[Code change snippets]
----
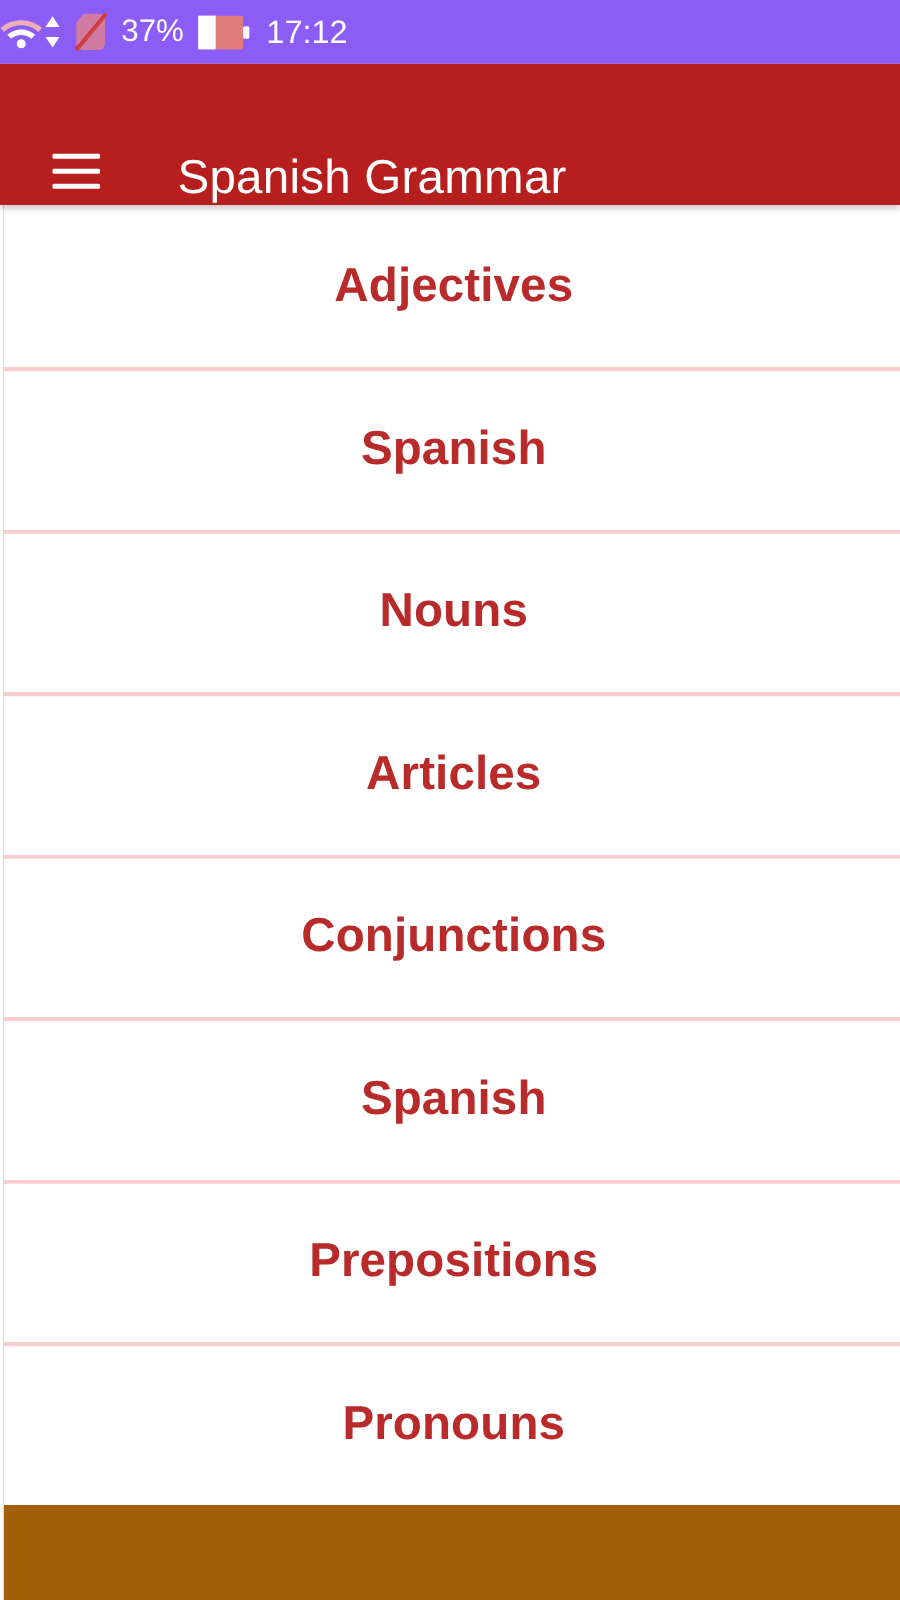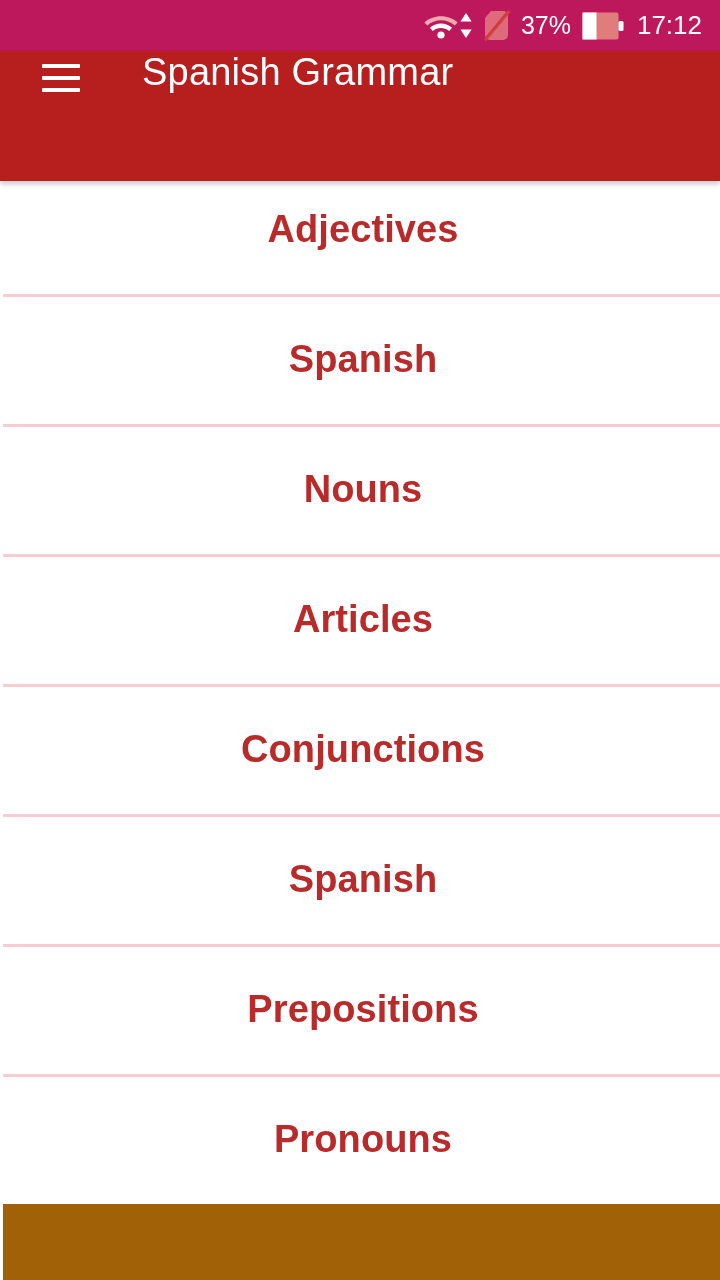--- a/index.html
+++ b/index.html
@@ -20,24 +20,24 @@
     width: 720px;
     height: 1280px;
     background: #ffffff;
     overflow: hidden;
   }
 
   
   .status-bar {
     position: relative;
     height: 51px;
-    background: #be185d;
-    display: flex;
-    align-items: center;
-    justify-content: flex-end;
+    background: #8b5cf6;
+    display: flex;
+    align-items: center;
+    justify-content: flex-start;
     padding-right: 18px;
     gap: 12px;
   }
 
   .status-icons {
     display: flex;
     align-items: center;
     gap: 11px;
   }
 
@@ -66,24 +66,24 @@
     font-size: 26px;
     font-weight: 400;
     line-height: 1;
     padding-bottom: 1px;
     padding-left: 2px;
   }
 
   
   .app-bar {
     position: relative;
-    height: 130px;
+    height: 113px;
     background: #b71e1e;
     display: flex;
-    align-items: flex-start;
+    align-items: flex-end;
     padding-left: 34px;
     box-shadow: 0 3px 5px rgba(0,0,0,0.22);
     z-index: 5;
   }
 
   .menu-button {
     width: 54px;
     height: 54px;
     display: flex;
     flex-direction: column;

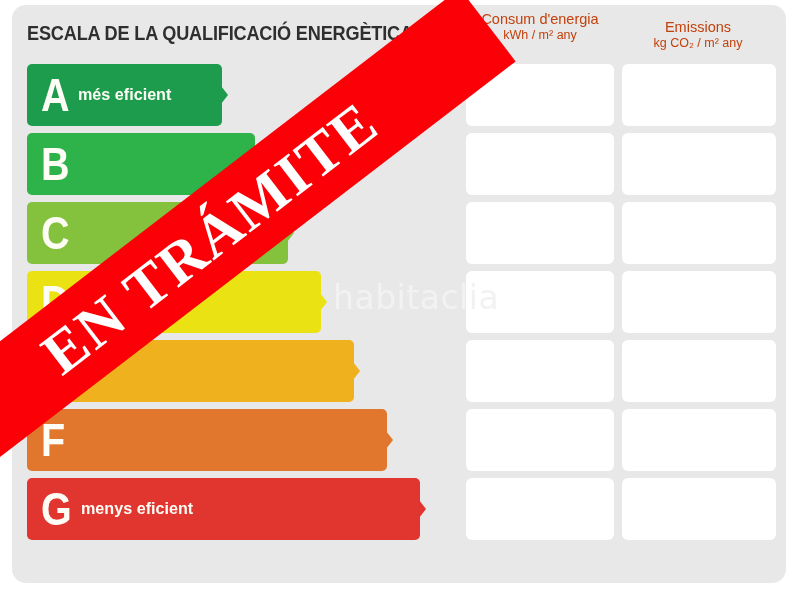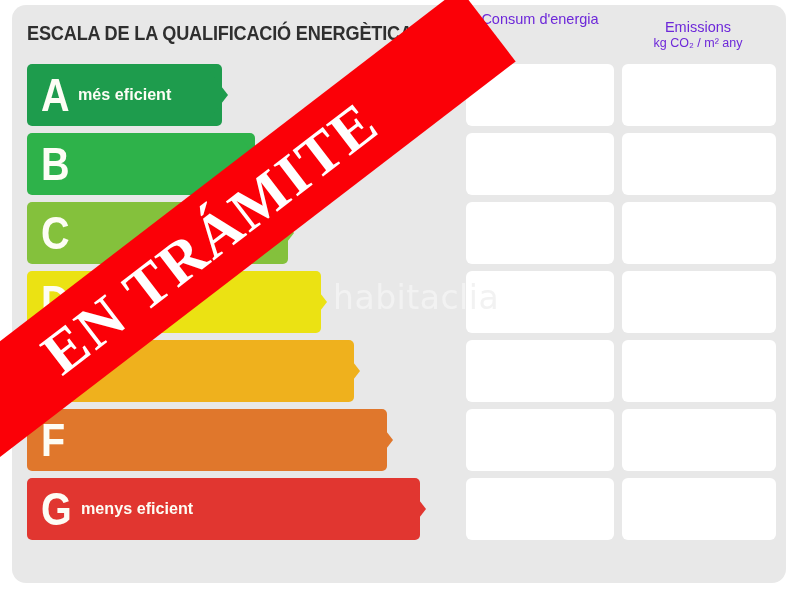--- a/index.html
+++ b/index.html
@@ -45,21 +45,21 @@
     font-family: "Liberation Sans Narrow", "Liberation Sans", sans-serif;
     transform: scaleX(0.93);
     transform-origin: left center;
     white-space: nowrap;
   }
 
   
   .col-head {
     position: absolute;
     text-align: center;
-    color: #6d28d9;
+    color: #c2410c;
     line-height: 1.25;
   }
   .col-head .ch-main {
     display: block;
     font-size: 14.5px;
   }
   .col-head .ch-sub {
     display: block;
     font-size: 12.5px;
   }
@@ -178,20 +178,21 @@
 <body>
 
 <div id="stage">
 
   <div class="panel"></div>
 
   <div class="title">ESCALA DE LA QUALIFICACIÓ ENERGÈTICA</div>
 
   <div class="col-head" id="head-consum">
     <span class="ch-main">Consum d'energia</span>
+    <span class="ch-sub">kWh / m² any</span>
   </div>
 
   <div class="col-head" id="head-emiss">
     <span class="ch-main">Emissions</span>
     <span class="ch-sub">kg CO₂ / m² any</span>
   </div>
 
   <div class="watermark">habitaclia</div>
 
   <div id="rows-container">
----
Task directions.
Return the records above exactly as written. Do not include their images.

Expected answer.
--- a/index.html
+++ b/index.html
@@ -20,24 +20,24 @@
     width: 720px;
     height: 1280px;
     background: #ffffff;
     overflow: hidden;
   }
 
   
   .status-bar {
     position: relative;
     height: 51px;
-    background: #be185d;
-    display: flex;
-    align-items: center;
-    justify-content: flex-end;
+    background: #8b5cf6;
+    display: flex;
+    align-items: center;
+    justify-content: flex-start;
     padding-right: 18px;
     gap: 12px;
   }
 
   .status-icons {
     display: flex;
     align-items: center;
     gap: 11px;
   }
 
@@ -66,24 +66,24 @@
     font-size: 26px;
     font-weight: 400;
     line-height: 1;
     padding-bottom: 1px;
     padding-left: 2px;
   }
 
   
   .app-bar {
     position: relative;
-    height: 130px;
+    height: 113px;
     background: #b71e1e;
     display: flex;
-    align-items: flex-start;
+    align-items: flex-end;
     padding-left: 34px;
     box-shadow: 0 3px 5px rgba(0,0,0,0.22);
     z-index: 5;
   }
 
   .menu-button {
     width: 54px;
     height: 54px;
     display: flex;
     flex-direction: column;

--- a/index.html
+++ b/index.html
@@ -45,21 +45,21 @@
     font-family: "Liberation Sans Narrow", "Liberation Sans", sans-serif;
     transform: scaleX(0.93);
     transform-origin: left center;
     white-space: nowrap;
   }
 
   
   .col-head {
     position: absolute;
     text-align: center;
-    color: #6d28d9;
+    color: #c2410c;
     line-height: 1.25;
   }
   .col-head .ch-main {
     display: block;
     font-size: 14.5px;
   }
   .col-head .ch-sub {
     display: block;
     font-size: 12.5px;
   }
@@ -178,20 +178,21 @@
 <body>
 
 <div id="stage">
 
   <div class="panel"></div>
 
   <div class="title">ESCALA DE LA QUALIFICACIÓ ENERGÈTICA</div>
 
   <div class="col-head" id="head-consum">
     <span class="ch-main">Consum d'energia</span>
+    <span class="ch-sub">kWh / m² any</span>
   </div>
 
   <div class="col-head" id="head-emiss">
     <span class="ch-main">Emissions</span>
     <span class="ch-sub">kg CO₂ / m² any</span>
   </div>
 
   <div class="watermark">habitaclia</div>
 
   <div id="rows-container">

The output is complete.